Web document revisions

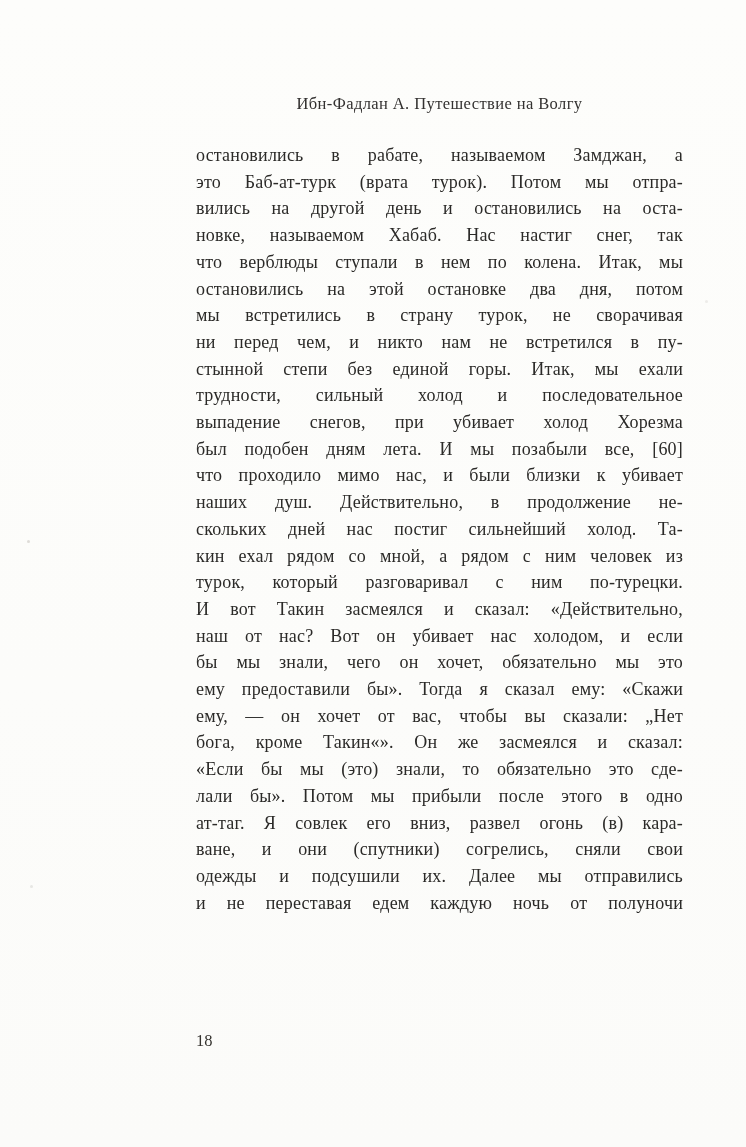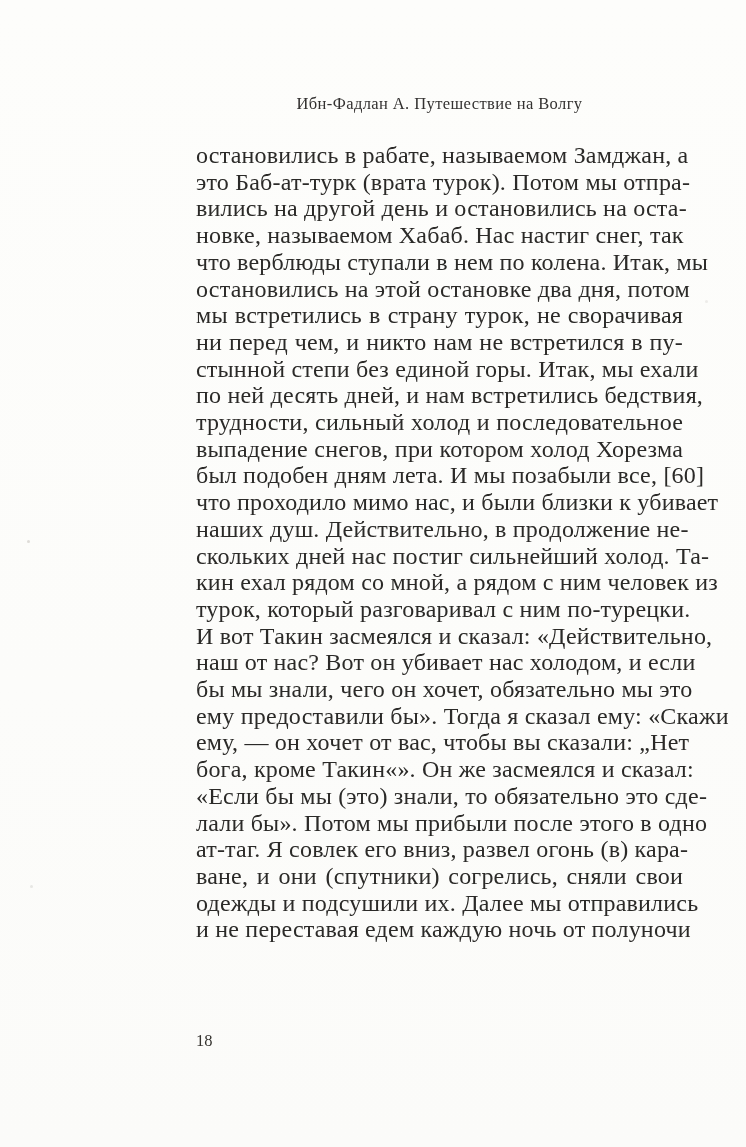--- a/index.html
+++ b/index.html
@@ -43,7 +43,7 @@
     top: 142px;
     left: 0;
     width: 100%;
-    font-size: 24px;
+    font-size: 18px;
     line-height: 26.7px;
     letter-spacing: 0.2px;
     color: #2b2a28;

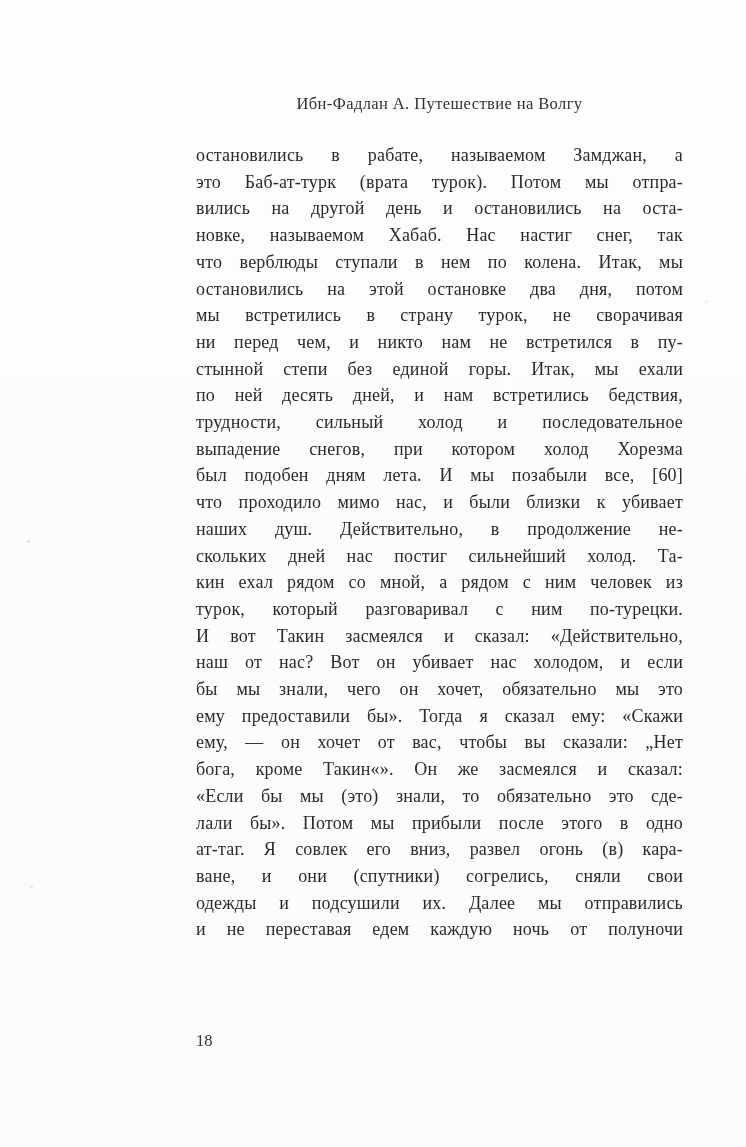--- a/index.html
+++ b/index.html
@@ -96,7 +96,6 @@
         <div class="line">мы встретились в страну турок, не сворачивая</div>
         <div class="line">ни перед чем, и никто нам не встретился в пу-</div>
         <div class="line">стынной степи без единой горы. Итак, мы ехали</div>
-        <div class="line">по ней десять дней, и нам встретились бедствия,</div>
         <div class="line">трудности, сильный холод и последовательное</div>
         <div class="line">выпадение снегов, при котором холод Хорезма</div>
         <div class="line">был подобен дням лета. И мы позабыли все, [60]</div>

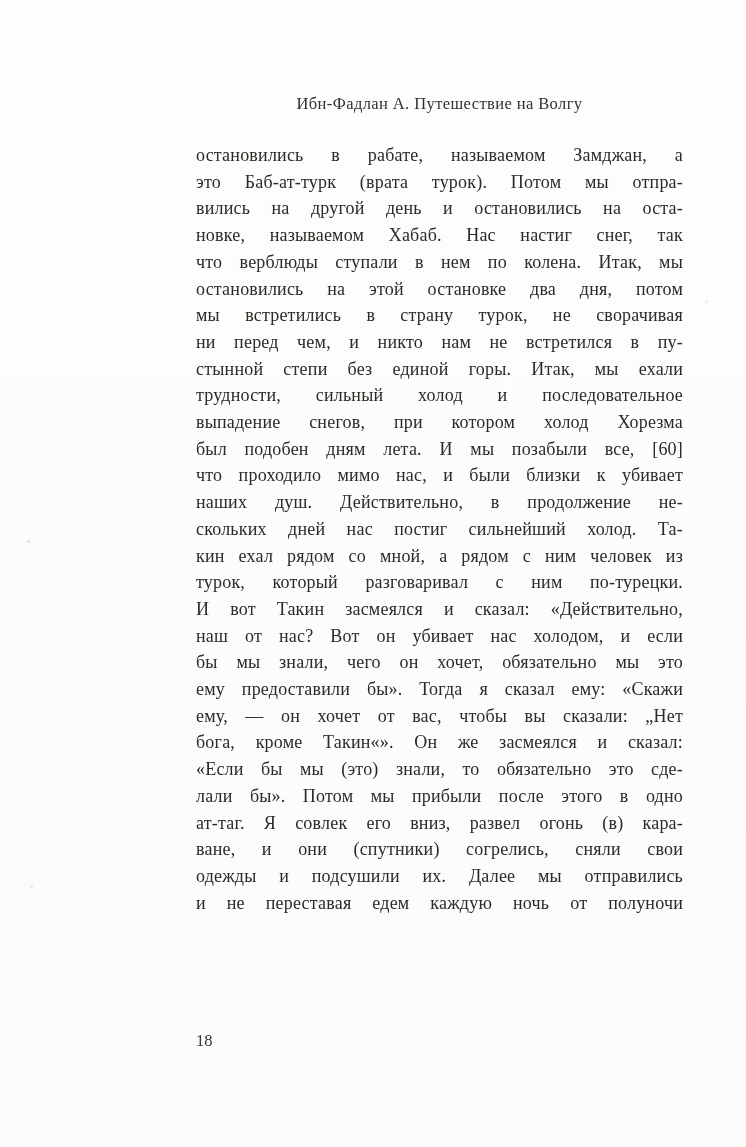--- a/index.html
+++ b/index.html
@@ -97,7 +97,7 @@
         <div class="line">ни перед чем, и никто нам не встретился в пу-</div>
         <div class="line">стынной степи без единой горы. Итак, мы ехали</div>
         <div class="line">трудности, сильный холод и последовательное</div>
-        <div class="line">выпадение снегов, при котором холод Хорезма</div>
+        <div class="line">выпадение снегов, при убивает холод Хорезма</div>
         <div class="line">был подобен дням лета. И мы позабыли все, [60]</div>
         <div class="line">что проходило мимо нас, и были близки к убивает</div>
         <div class="line">наших душ. Действительно, в продолжение не-</div>

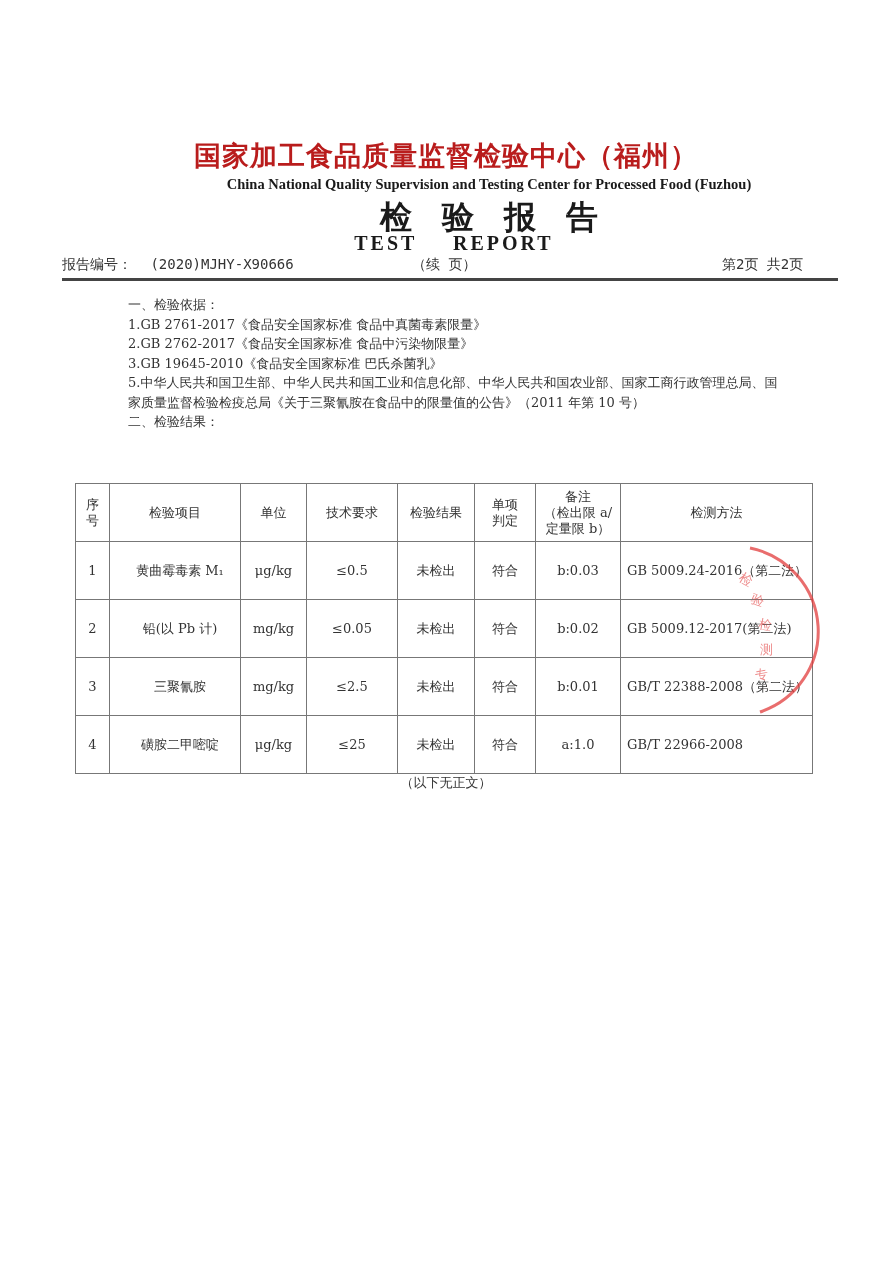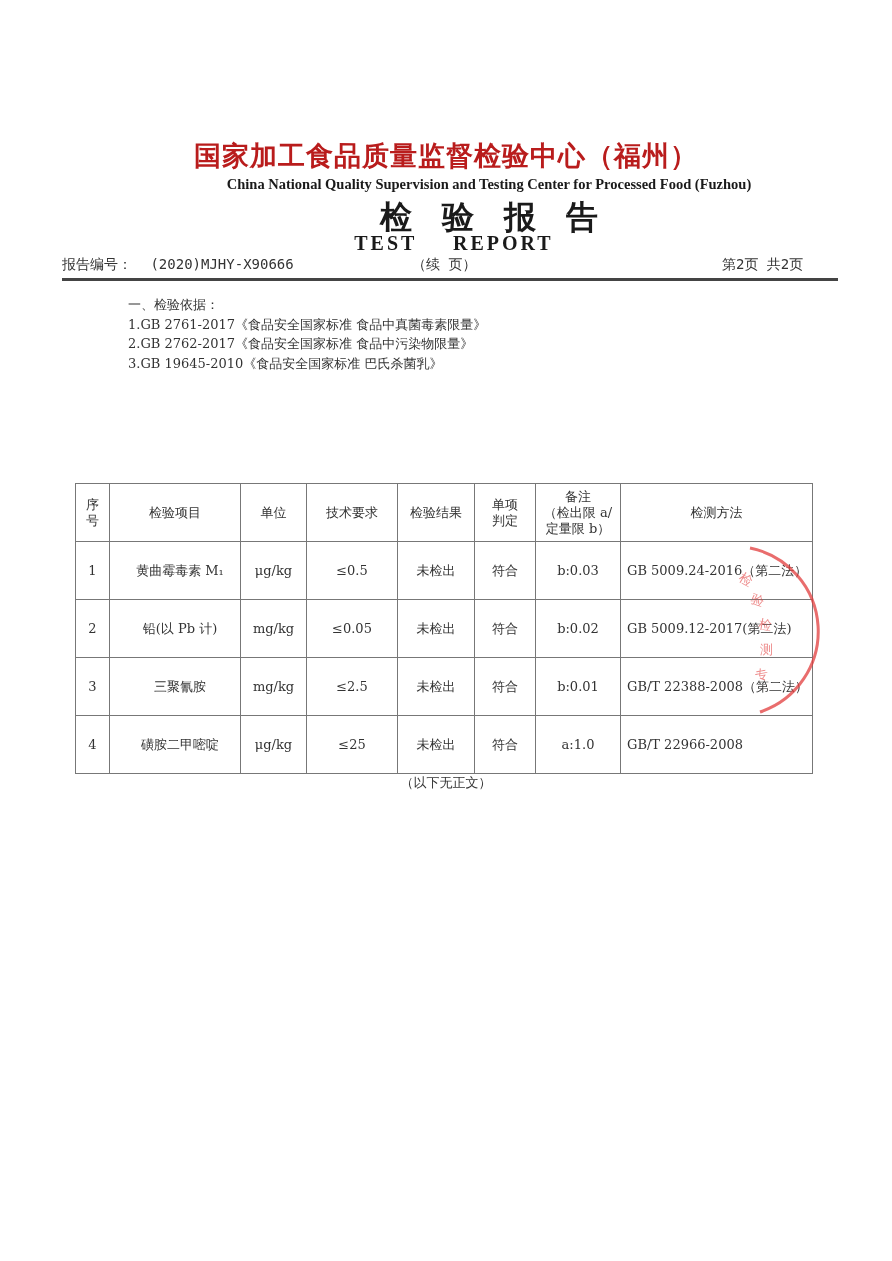--- a/index.html
+++ b/index.html
@@ -50,6 +50,7 @@
   <div>1.GB 2761-2017《食品安全国家标准 食品中真菌毒素限量》</div>
   <div>2.GB 2762-2017《食品安全国家标准 食品中污染物限量》</div>
   <div>3.GB 19645-2010《食品安全国家标准 巴氏杀菌乳》</div>
+  <div class="wrap">5.中华人民共和国卫生部、中华人民共和国工业和信息化部、中华人民共和国农业部、国家工商行政管理总局、国家质量监督检验检疫总局《关于三聚氰胺在食品中的限量值的公告》（2011 年第 10 号）</div>
 </div>
 
 <table class="results">

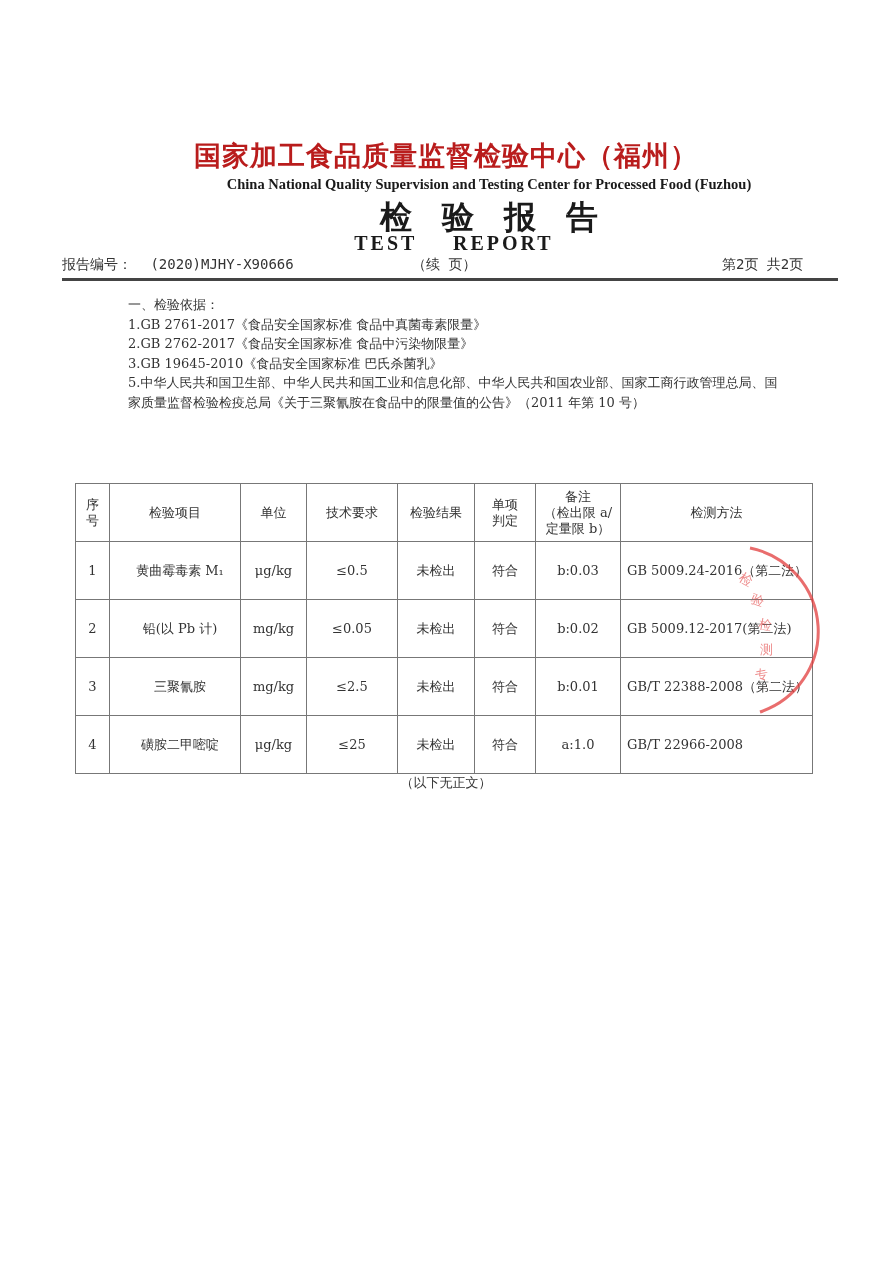--- a/index.html
+++ b/index.html
@@ -51,6 +51,7 @@
   <div>2.GB 2762-2017《食品安全国家标准 食品中污染物限量》</div>
   <div>3.GB 19645-2010《食品安全国家标准 巴氏杀菌乳》</div>
   <div class="wrap">5.中华人民共和国卫生部、中华人民共和国工业和信息化部、中华人民共和国农业部、国家工商行政管理总局、国家质量监督检验检疫总局《关于三聚氰胺在食品中的限量值的公告》（2011 年第 10 号）</div>
+  <div>二、检验结果：</div>
 </div>
 
 <table class="results">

Work to be completed:
Take the records above and transcribe them exactly, dropping every picture.

Expected output:
--- a/index.html
+++ b/index.html
@@ -43,7 +43,7 @@
     top: 142px;
     left: 0;
     width: 100%;
-    font-size: 24px;
+    font-size: 18px;
     line-height: 26.7px;
     letter-spacing: 0.2px;
     color: #2b2a28;

--- a/index.html
+++ b/index.html
@@ -96,7 +96,6 @@
         <div class="line">мы встретились в страну турок, не сворачивая</div>
         <div class="line">ни перед чем, и никто нам не встретился в пу-</div>
         <div class="line">стынной степи без единой горы. Итак, мы ехали</div>
-        <div class="line">по ней десять дней, и нам встретились бедствия,</div>
         <div class="line">трудности, сильный холод и последовательное</div>
         <div class="line">выпадение снегов, при котором холод Хорезма</div>
         <div class="line">был подобен дням лета. И мы позабыли все, [60]</div>

--- a/index.html
+++ b/index.html
@@ -97,7 +97,7 @@
         <div class="line">ни перед чем, и никто нам не встретился в пу-</div>
         <div class="line">стынной степи без единой горы. Итак, мы ехали</div>
         <div class="line">трудности, сильный холод и последовательное</div>
-        <div class="line">выпадение снегов, при котором холод Хорезма</div>
+        <div class="line">выпадение снегов, при убивает холод Хорезма</div>
         <div class="line">был подобен дням лета. И мы позабыли все, [60]</div>
         <div class="line">что проходило мимо нас, и были близки к убивает</div>
         <div class="line">наших душ. Действительно, в продолжение не-</div>

--- a/index.html
+++ b/index.html
@@ -50,6 +50,7 @@
   <div>1.GB 2761-2017《食品安全国家标准 食品中真菌毒素限量》</div>
   <div>2.GB 2762-2017《食品安全国家标准 食品中污染物限量》</div>
   <div>3.GB 19645-2010《食品安全国家标准 巴氏杀菌乳》</div>
+  <div class="wrap">5.中华人民共和国卫生部、中华人民共和国工业和信息化部、中华人民共和国农业部、国家工商行政管理总局、国家质量监督检验检疫总局《关于三聚氰胺在食品中的限量值的公告》（2011 年第 10 号）</div>
 </div>
 
 <table class="results">

--- a/index.html
+++ b/index.html
@@ -51,6 +51,7 @@
   <div>2.GB 2762-2017《食品安全国家标准 食品中污染物限量》</div>
   <div>3.GB 19645-2010《食品安全国家标准 巴氏杀菌乳》</div>
   <div class="wrap">5.中华人民共和国卫生部、中华人民共和国工业和信息化部、中华人民共和国农业部、国家工商行政管理总局、国家质量监督检验检疫总局《关于三聚氰胺在食品中的限量值的公告》（2011 年第 10 号）</div>
+  <div>二、检验结果：</div>
 </div>
 
 <table class="results">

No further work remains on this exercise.